Nonostante le potenzialità, l’uso dell’mRNA terapeutico è ancora limitato da ostacoli di natura tecnica. Il primo riguarda la sua tossicità intrinseca: il sistema immunitario dei mammiferi riconosce l’RNA sintetico iniettato dall’esterno come estraneo e inizia a produrre citochine infiammatorie e interferoni. Questo è un problema per i vaccini, ma ancora di più per l’RNA a scopo terapeutico, che nel caso di malattie croniche può richiedere numerose somministrazioni, anche per tutta la vita. Esistono però alcune soluzioni, per esempio quella di incorporare nella sequenza nucleosidi (i “mattoncini” che compongono l’RNA) non immunogenici. Nel 2005 la biologa ungherese Katalin Karikò, che oggi molti indicano come una possibile futura candidata al Premio Nobel, e l’immunologo americano Drew Weissmann scoprirono per primi come ridurre l’immunogenicità dell’RNA, sostituendo una delle basi azotate che lo compongono con un’altra simile, ma naturalmente presente nel corpo umano (ovvero l’uridina con la pseudouridina). Questa semplice sostituzione “nasconde” l’RNA al sistema immunitario ed è alla base di entrambi i vaccini per COVID-19 prodotti dalle aziende Moderna e Pfizer/BioNTech. Diverse aziende usano altri nucleosidi modificati, come la 5-metilcitidina o la 2-tiouridina; altre ancora sostituiscono le uridine con altre base azotate naturali, come la guanosina o la citidina, senza modificare la sequenza della proteina finale.

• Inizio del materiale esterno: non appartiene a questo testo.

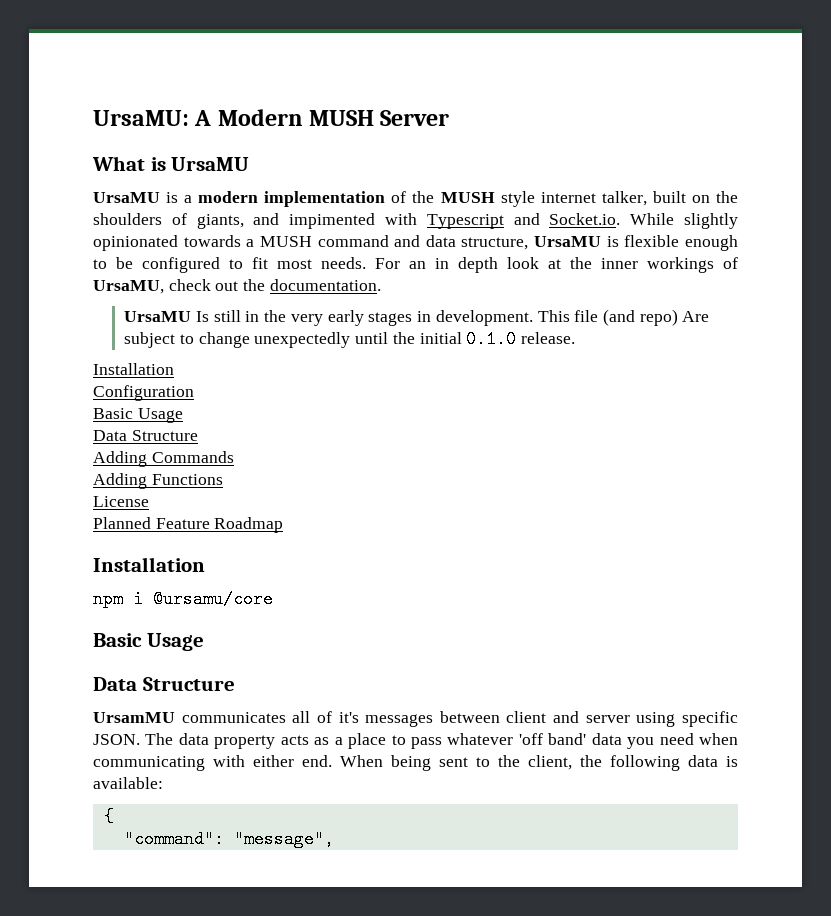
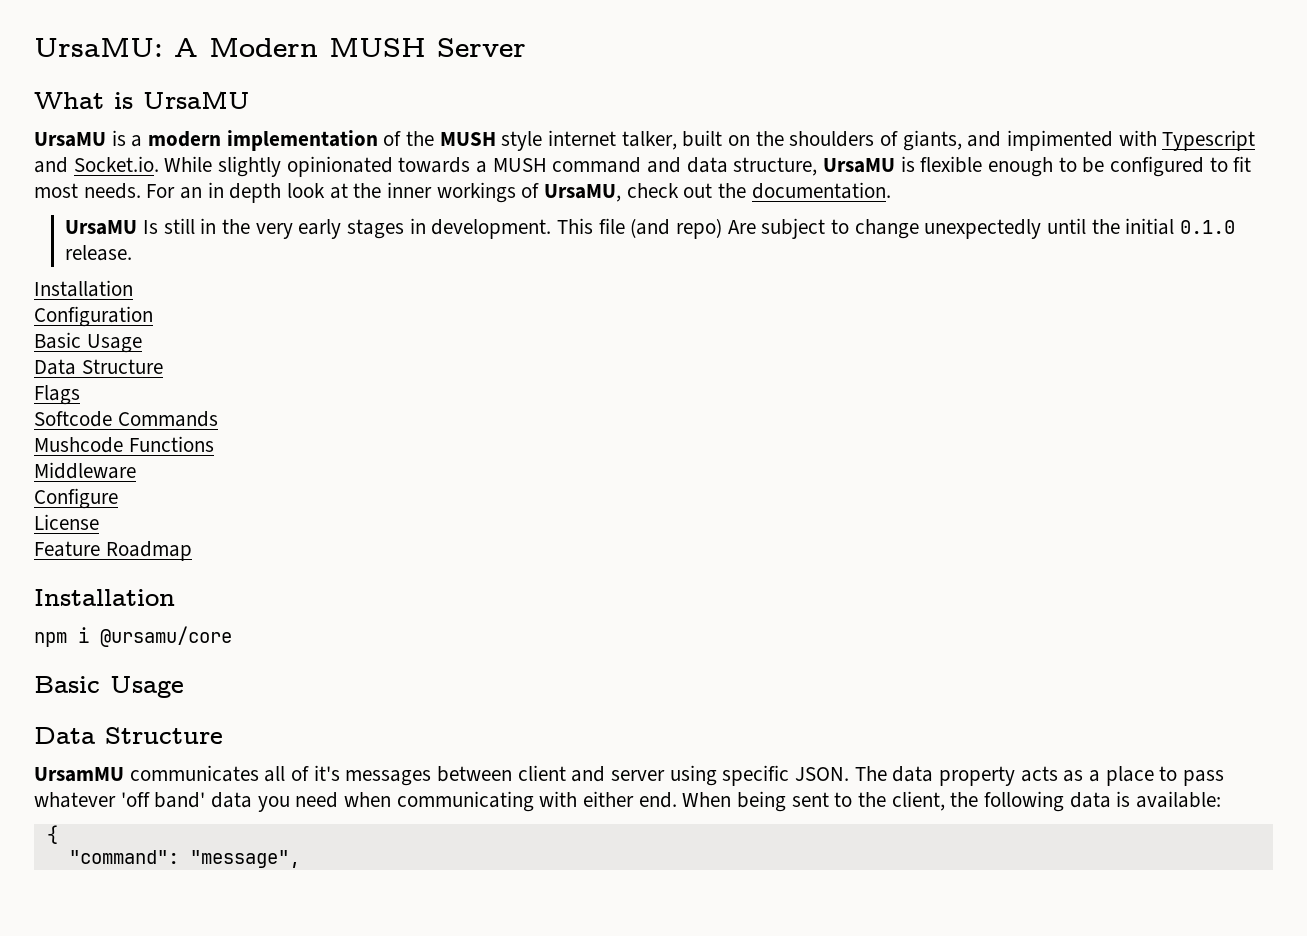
- Adding Commands
+ Flags
+ Softcode Commands
- Adding Functions
+ Mushcode Functions
+ Middleware
+ Configure
- Planned Feature Roadmap
+ Feature Roadmap

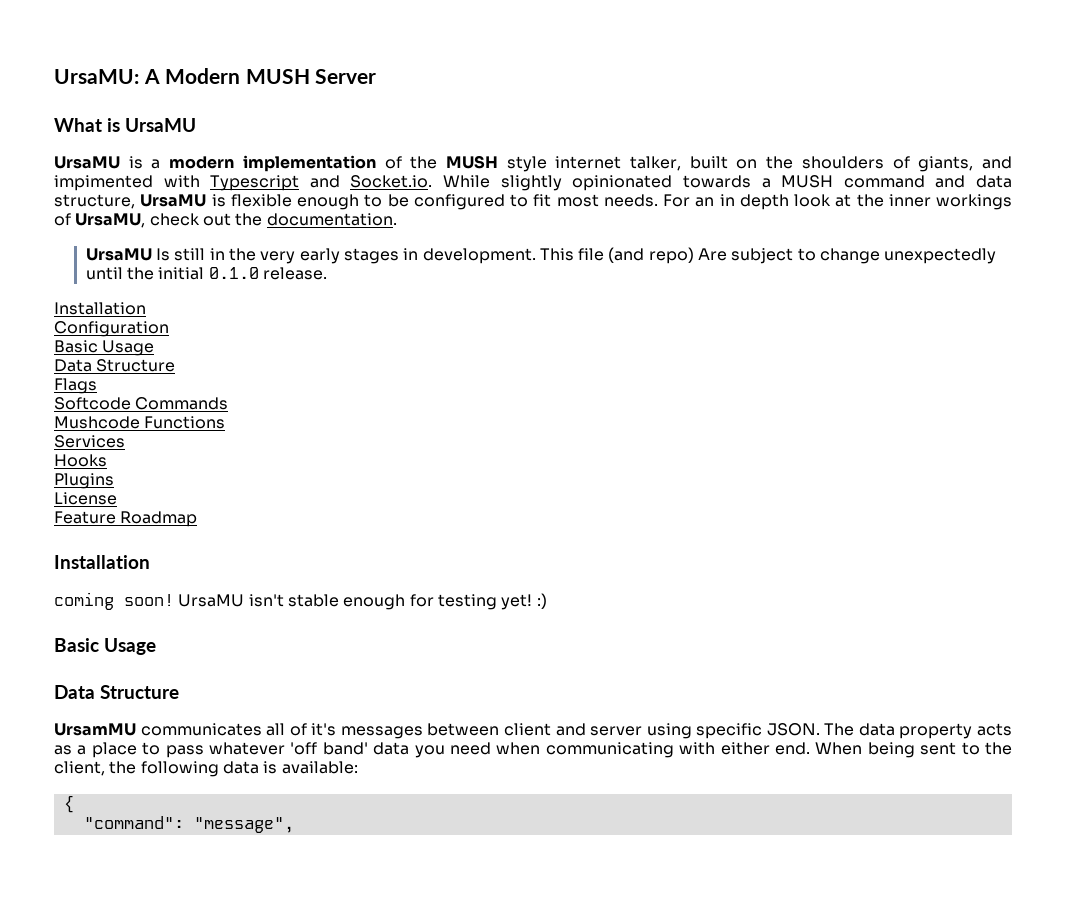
- Middleware
- Configure
+ Services
+ Hooks
+ Plugins
- npm i @ursamu/core
+ coming soon! UrsaMU isn't stable enough for testing yet! :)

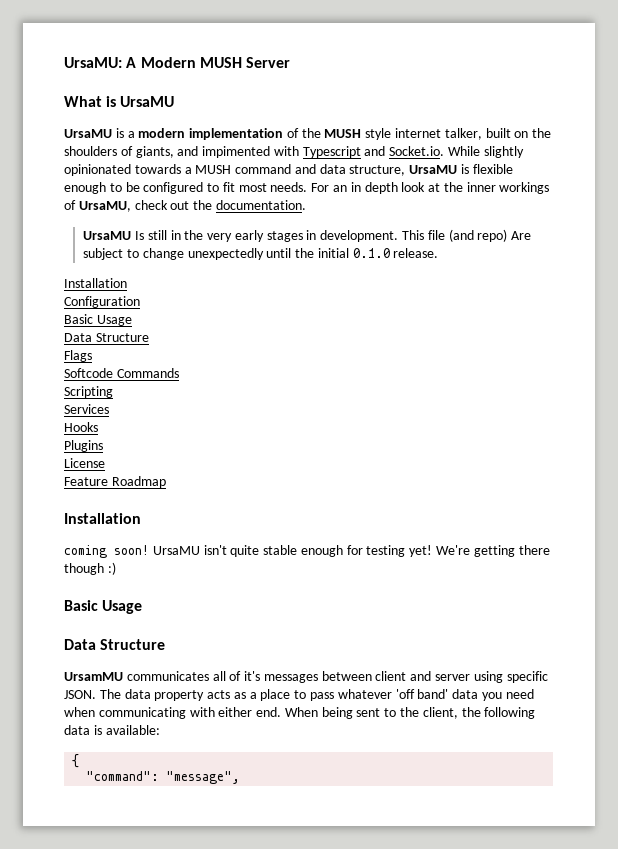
- Mushcode Functions
+ Scripting
- UrsaMU isn't stable enough for testing yet! :)
+ UrsaMU isn't quite stable enough for testing yet! We're getting there though :)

La tossicità delle nanoparticelle

La tossicità dell’RNA può essere legata anche alla sua formulazione. Per aumentarne la stabilità, l’mRNA viene spesso incapsulato in nanoparticelle lipidiche, che lo proteggono dalla degradazione e lo “traghettano” attraverso la membrana cellulare (è di nuovo questo il caso dei vaccini per COVID-19). Ma l’accumulo di queste particelle nel fegato può causare tossicità, soprattutto nei casi in cui la terapia richiede somministrazioni frequenti e per un tempo prolungato. Ma il problema riguardava soprattutto le nanoparticelle di vecchia generazione, mentre oggi le aziende stanno investendo nella ricerca di formulazioni più sicure. Le particelle più recenti sono facilmente biodegradabili perché contengono gruppi esteri nelle loro “code” lipidiche e vanno incontro a una degradazione più rapida. Possono anche essere ingegnerizzate per la trapsortare l’RNA in un tessuto specifico diverso dal fegato.

Il problema della stabilità

L’RNA è una molecola intrinsecamente poco stabile: le porzioni più vulnerabili sono le due estremità, perché più esposte all’azione di enzimi, le nucleasi, che degradano gli acidi nucleici. Esistono strategie per aumentare la stabilità dell’RNA che servono a “proteggere” le sue estremità. Le aziende spesso usano analoghi del “capping”, un passaggio cruciale nella maturazione dell’mRNA che avviene naturalmente nelle cellule e consiste in un “cappuccio”, la 7-metilguanosina, che si lega al primo nucleotide della sequenza per bloccare le nucleasi. Un’altra strategia è quella di modificare le regioni situate alle estremità dell’mRNA, le UTR (“untraslated regions”), che possono legare proteine e stabilizzare la molecola.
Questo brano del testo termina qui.